Ils se font appeler « Les laboureurs du code ». Ils n’apprennent pas seulement à ces jeunes curieux à créer des solutions et des applications. Ils inventent probablement l’avenir dans un des laboratoires d’idées les plus prometteurs de Kinshasa.

Ils ont entre cinq et seize ans. Chaque samedi, ils sont une vingtaine à venir apprendre les bases de la programmation informatique à Lumumba Lab, un espace d’innovation partagé. La séance a lieu à la Halle de la Gombe, en plein centre-ville de la Capitale congolaise.

Pas de tableau noir ni de craie

« Le local n’a rien à voir avec une salle de cours classique. Les enfants sont assis deux à deux devant un ordinateur et une tablette numérique. Les yeux fixés sur leurs écrans, ils suivent les instructions de leur formateur », remarque notre correspondant Poly Muzalia.

De nombreux métiers que feront ces écoliers n’existent pas encore. Et les fondateurs de Lumumba Lab sont convaincus qu’une fois devenus grands, ces enfants devront se servir de l’informatique pour leurs futurs métiers ou pour affronter les défis du monde socio-économique.

L’objectif n’est donc pas nécessairement d’en faire des petits programmeurs mais de leur montrer la logique de la programmation, pour mieux comprendre le langage informatique et les environnements numériques, tout en leur permettant de laisser libre court à leur créativité et leur ingéniosité.

Connecter, innover, transformer

À Lumumba Lab, chacun apporte son idée et la communauté associe le tout pour résoudre des problèmes du quotidien . Crédits photo: bbc.com

« Les laboureurs du code » n’est qu’un des multiples projets de Lumumba Lab. En créant cet incubateur de nouvelles technologies, Filip Kabeya et Idriss Mangaya ont voulu regrouper des développeurs et créer une communauté. Des instructeurs bénévoles forment les membres, interconnectent les idées et amènent les jeunes à travailler ensemble.

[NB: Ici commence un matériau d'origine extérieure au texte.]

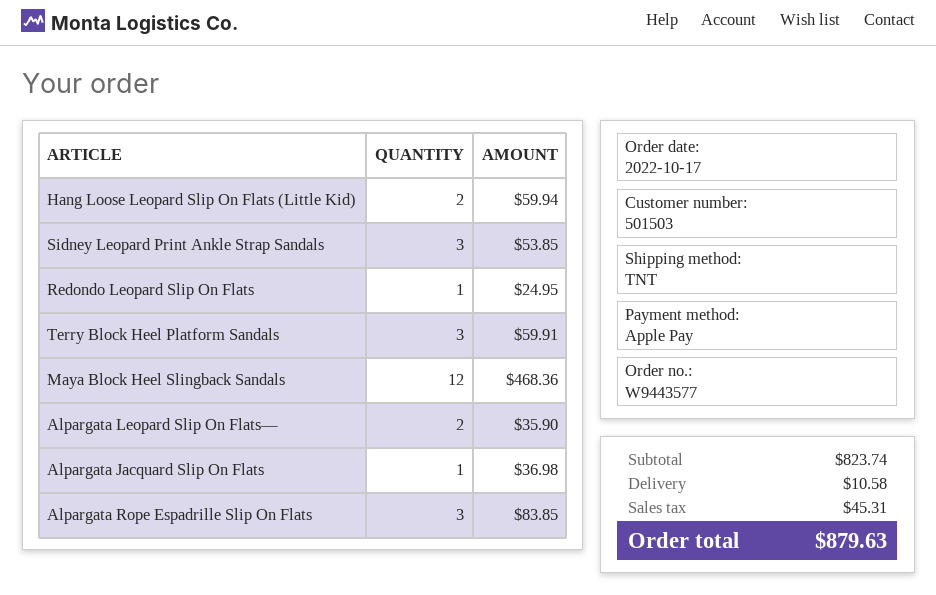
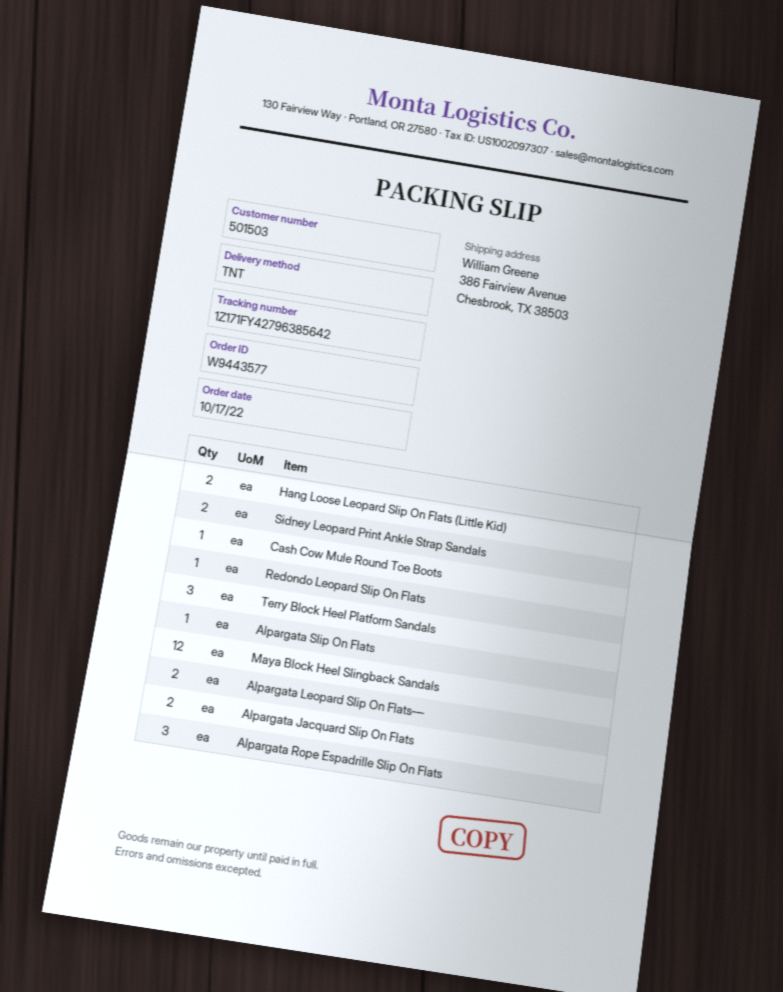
Sidney Leopard Print Ankle Strap Sandals: 3 -> 2
Alpargata Jacquard Slip On Flats: 1 -> 2
Cash Cow Mule Round Toe Boots: none -> 1
Alpargata Slip On Flats: none -> 1

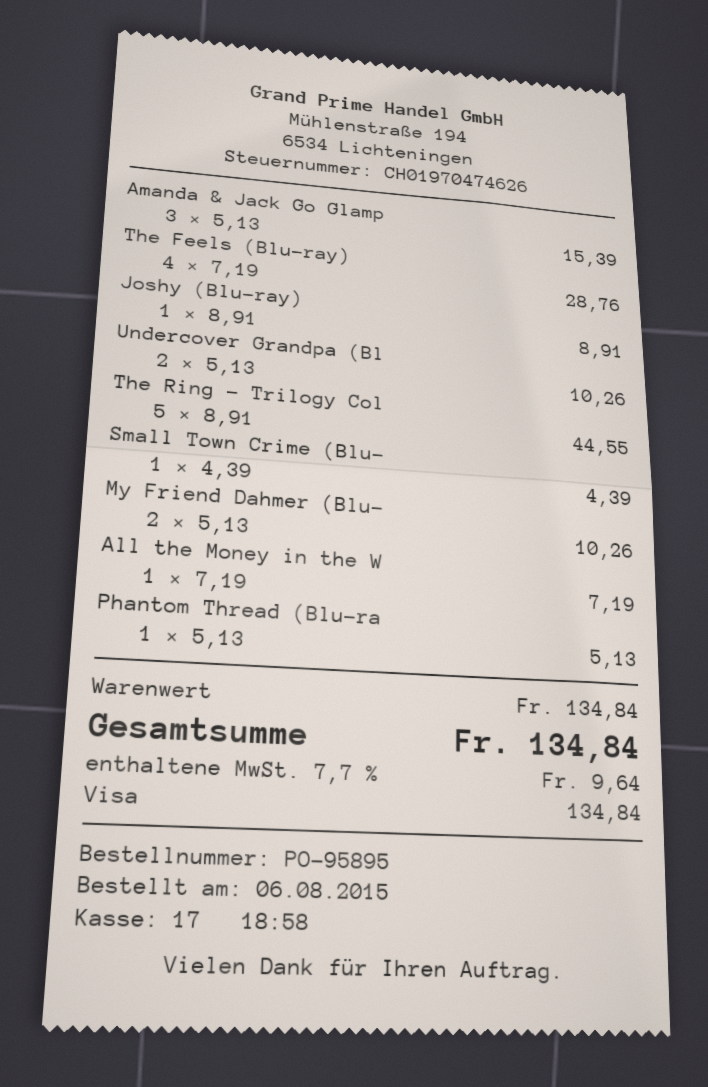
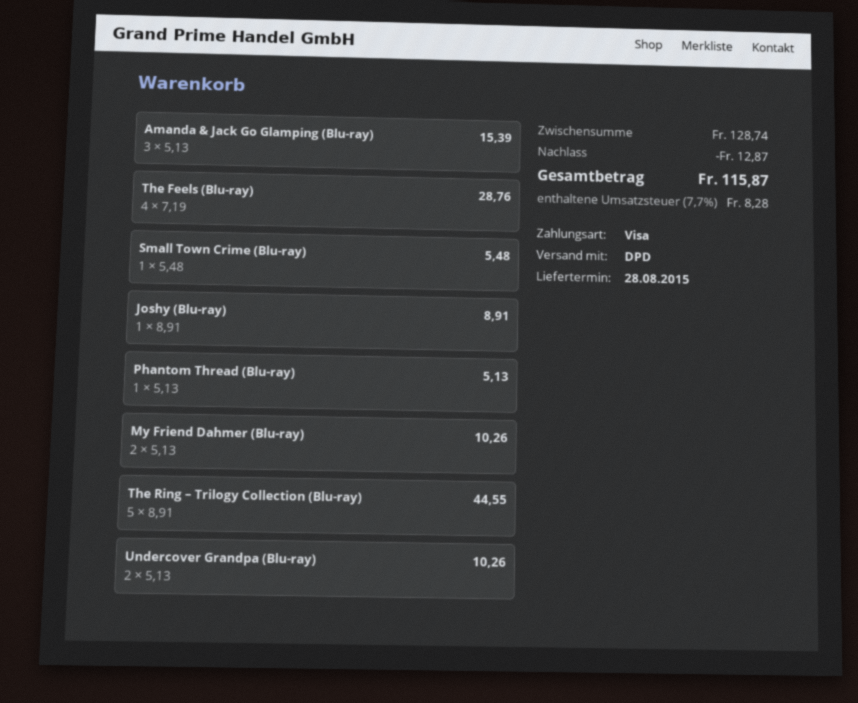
Small Town Crime (Blu-: 1 x 4.39 = 4.39 -> 1 x 5.48 = 5.48
All the Money in the W: 1 x 7.19 = 7.19 -> none
subtotal: 134.84 -> 128.74
discount: none -> 12.87
tax: 7.7% = 9.64 -> 7.7% = 8.28
total: 134.84 -> 115.87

« Aujourd’hui, on parle d’économie collaborative et partagée mais c’est très africain à la base. On se mettait toujours autour du feu pour trouver des solutions à nos problèmes. On s’est donc dit : pourquoi créer chacun dans son coin, alors qu’on peut se mettre ensemble pour alimenter ce feu afin de créer quelque chose de plus grand? », explique Filip Kabeya, cofondateur de Lumumba Lab.

L’espace est ouvert et collaboratif avec une connexion à internet gratuite : Crédits photo: bbc.com

isdeel, le compteur intelligent

Alex Tshidinda travaille par exemple depuis des mois au Llab sur un projet innovant. Il l’a baptisé « isdeel » (Informatisation du Système de Distribution d’Eau et d’Electricité).

« Nous voulons apporter de l’intelligence à nos compteurs qui existent déjà mais qui n’interagissent pas avec l’abonné ou la société de distribution. Notre compteur permettra de prélever l’énergie consommée et d’envoyer des factures aux abonnés sans avoir à déplacer des agents sur place. Et tout ceci, sans connexion à internet. J’utilise le système GSM comme celui utilisé pour envoyer des textos d’un téléphone à l’autre », confie Alex Tshidinda Ngoy, électricien et électronicien.

«Un jour, l’Afrique écrira sa propre histoire »

La phrase est de Patrice Lumumba, ancien Premier ministre, figure emblématique de l’indépendance du Congo. Elle est tirée d’une lettre qu’il écrivit à sa femme avant son assassinat le 17 janvier 1961. Lumumba Lab ne s’est pas seulement approprié son nom. Les fondateurs de cet espace de co-création ouvert et gratuit se sont également appropriés sa lettre. Pour eux, elle n’est pas seulement adressée à Pauline, sa femme, mais à toute l’Afrique, au monde entier.

« Dans nos pays, on a des problèmes. On rencontre des challenges au quotidien. Faudra-t-il toujours attendre des ingénieurs venus d’ailleurs et des solutions parachutées? Non. Il va falloir qu’on écrive notre propre histoire », explique Filip Kabeya, cofondateur de Lumumba Lab.